Q. What would the story of your life be entitled?
A. "The path to glorious success!" No, no, no, just kidding. Life is full of surprises, twists and turns and the difference between being the hero or the villain is in which point of time someone takes your snapshot. Passing time can be can be very cruel to some and gentle to others. My story still goes on, and until it reaches the epilogue, it wouldn't be fair to title anyone's life.
Q. What is your favorite book of all time?
A. I would like further clarification: Do you mean my favorite book of all time that my publicist told me to pick, my executive coach, or my mother? And who would truly honestly answer this question in such an interview, anyway? Would I shock my readers if I say that it's the World Almanac 2000 Special Edition? I would? OK, then, I won't.
Q. Which character from ANY book are you most like?
A. I don't read that many novels so that I have a grasp of manyfictional characters to answer this question. My diet is morenon-fiction. It also depends on how I wake up a particular morning. Moreover, I would be very hard for me to answer that question for myself; you better ask those who are close to me. Did I count enough plausible reasons to dodge the question?
Q. What character from all of your book are you most like?
A. See above..
Q. What is your favorite season?
A. Now I have no idea how I can avoid a cliche here. No snappy answer comes to my mind, either. How about this? Every new day is my favorite day. It's here due to cosmic realities and I welcome it, cherish it, try to make the most of it. Sadly but understandably, most of us take the morning light for granted (spending several nights in a cave helped me realizing how important it is).

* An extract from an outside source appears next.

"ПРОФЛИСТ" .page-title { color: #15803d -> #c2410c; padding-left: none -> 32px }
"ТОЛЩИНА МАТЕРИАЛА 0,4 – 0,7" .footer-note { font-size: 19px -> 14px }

For me, every day-and every season or year for that matter-comes with its own unique properties. I have the ability to make that a beautiful day and I try. Right now, fall is my favorite season. Soon it will be winter. Surprised?
Q. What inspired your book cover(s)? Or what is your favorite book cover and why?

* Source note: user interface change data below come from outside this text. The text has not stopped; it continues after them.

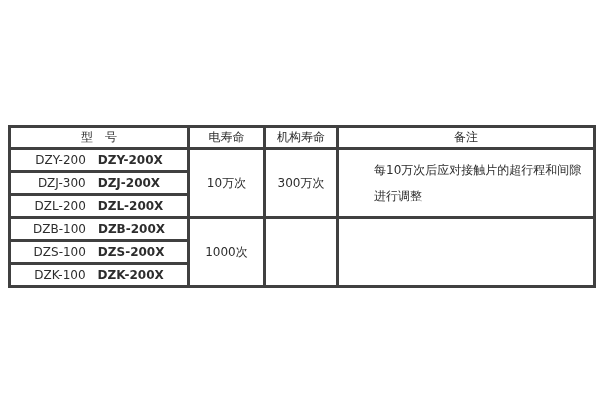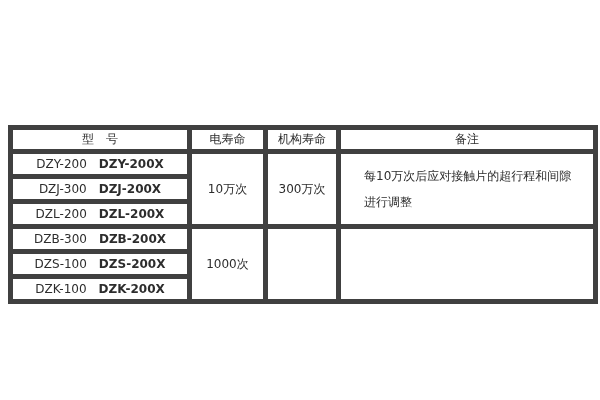"型 号" .spec-table th, .spec-table td { border: 5px solid #404040 -> 3px solid #404040 }
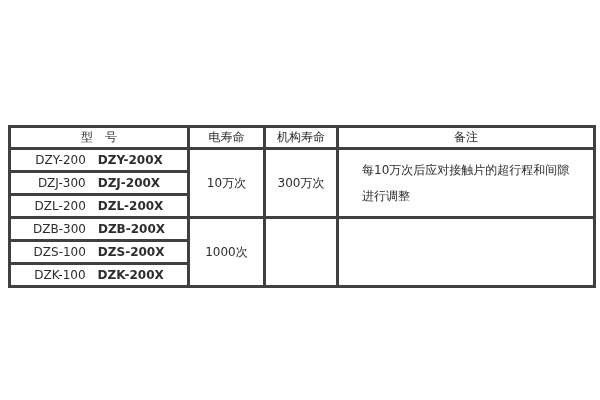"每10万次后应对接触片的超行程和间隙" .remarks-cell .remark-line { margin-left: none -> 12px }
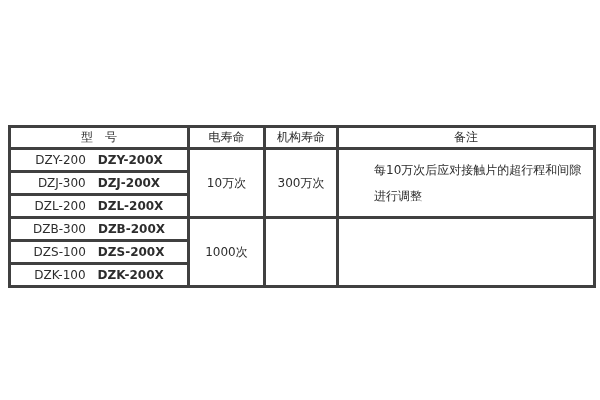"DZB-300" span { text: DZB-300 -> DZB-100 }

A. My heroine and the storyline inspired my book cover. This is how it's supposed to be, right? And it was, no surprising answers there, sorry. One image lingers in my mind when you ask about a favorite book cover and it's Jurassic Park. Simple but superbly elegant and summarizingly descriptive, I feel jealous. That T-Rex so totally steals the entire show.
Q. Tell me something funny that happened while on a book tour or while promoting your book.

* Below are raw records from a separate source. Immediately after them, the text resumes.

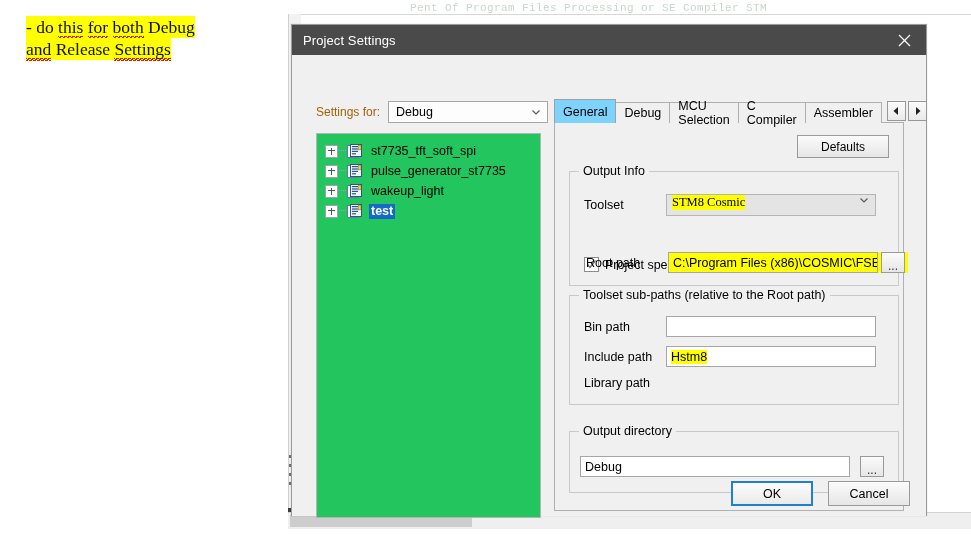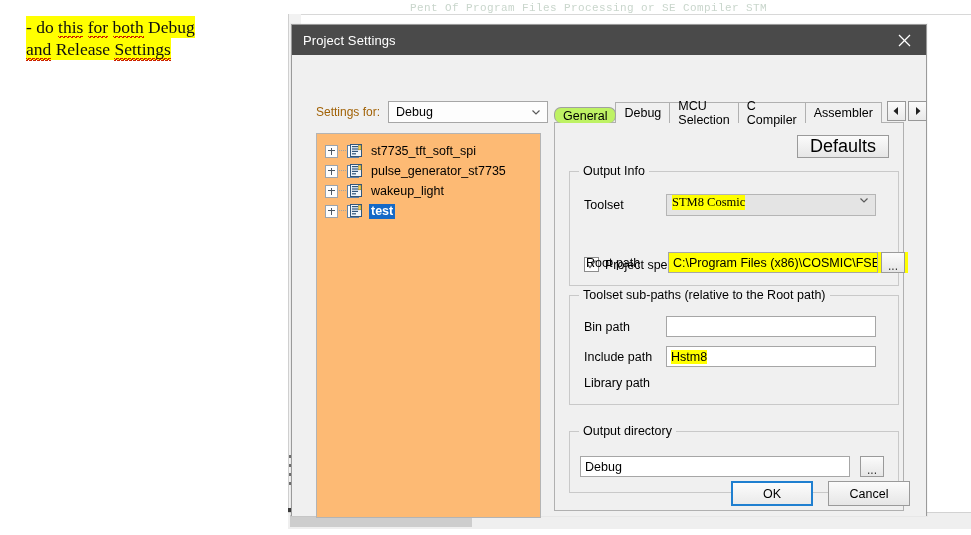"General" .tab.active { background: #bef264 -> #7dd3fc; border-radius: 7px -> none; height: 16px -> 24px }
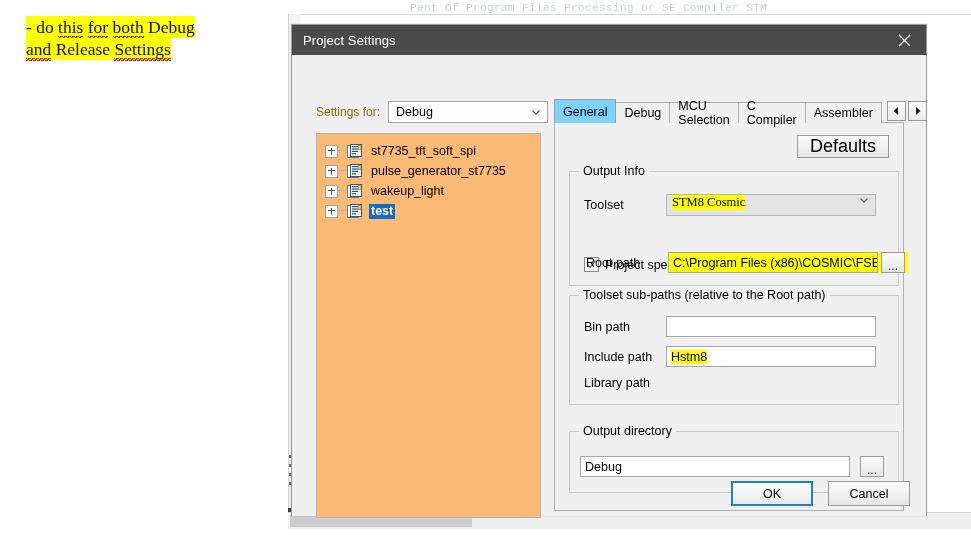"st7735_tft_soft_spi" #project-tree { background: #fdba74 -> #22c55e }
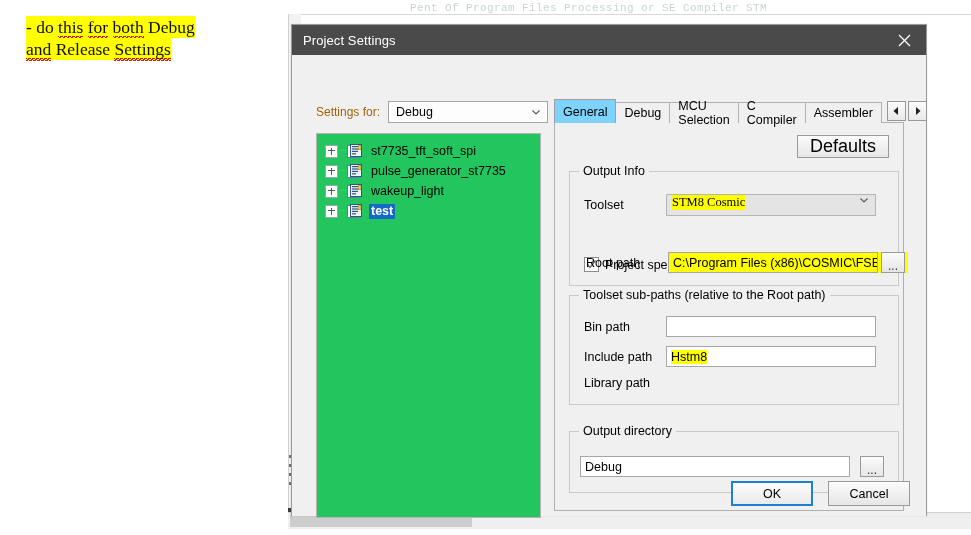"Defaults" #defaults-btn { font-size: 18px -> 12px }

A. Somebody thought that they already sent me these questions and she didn't and this whole misunderstanding was so funny, and now I have to rush these answers to you.
Q. Are you working on something new?
A. I am, but I'm not supposed to kiss and tell.
Q. Anything you want to say to followers of this blog or those that are just stopping by?
A. That the mind is meant to be imagining, picturing, and pushing it own boundaries, and that they should never stop reading and discovering their own abilities en route.